Most affordable skincare brands that put ‘peptide’ on the label reach for Matrixyl. It’s well-studied, reasonably priced, and consumers recognize the name. The INKEY List did something different. They went with Pentapeptide-48 and Acetyl Hexapeptide-37 — two peptide technologies that most skincare consumers have never heard of, from ingredient suppliers most people couldn’t name. It’s a choice that tells you something about whether this brand is formulating to impress Instagram or formulating to work.

Pentapeptide-48, marketed under the trade name Royal Epigen P5, is a biomimetic peptide inspired by royalactin — the protein in royal jelly that determines whether a bee larva becomes a worker or a queen. The science is genuinely fascinating: the peptide is designed to trigger epigenetic signaling that promotes elastin synthesis and cellular renewal. It’s a newer technology with limited published data compared to older peptide families, but the mechanism is distinct and the concept is more interesting than “signal peptides that vaguely stimulate collagen.”
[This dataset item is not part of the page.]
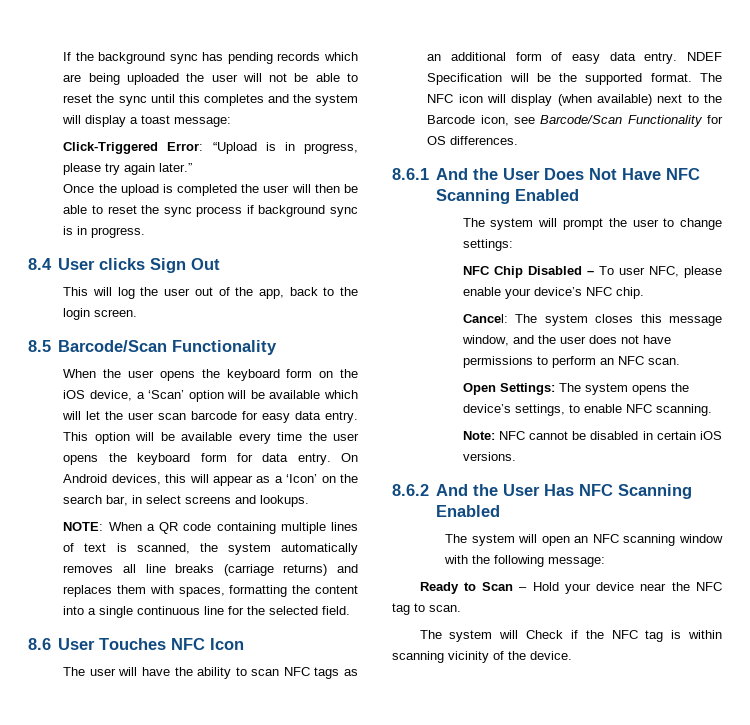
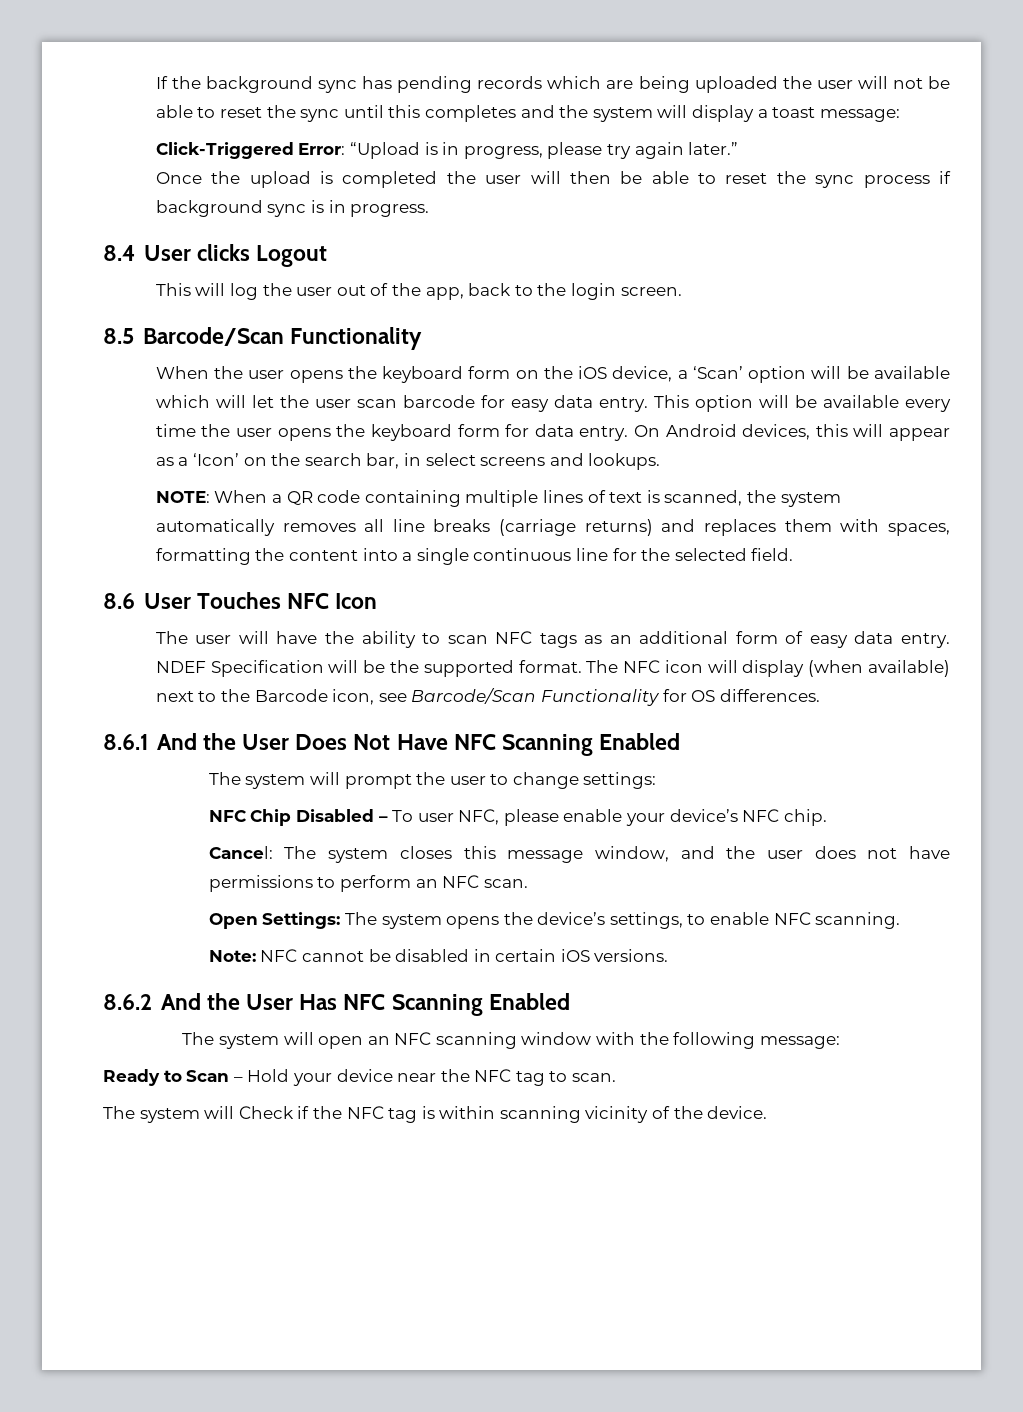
- 8.4 User clicks Sign Out
+ 8.4 User clicks Logout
Acetyl Hexapeptide-37, trade name Diffuporine, takes a different approach entirely. Rather than targeting structural proteins, it enhances aquaporin-3 expression — the water channel proteins that move moisture through skin cell membranes. In practical terms, this means the peptide helps skin cells hydrate themselves from within, rather than relying solely on humectants depositing moisture on the surface. When you pair this with glycerin and betaine (a sugar beet-derived osmolyte), the hydration strategy becomes surprisingly multi-layered for a fifteen-dollar moisturizer.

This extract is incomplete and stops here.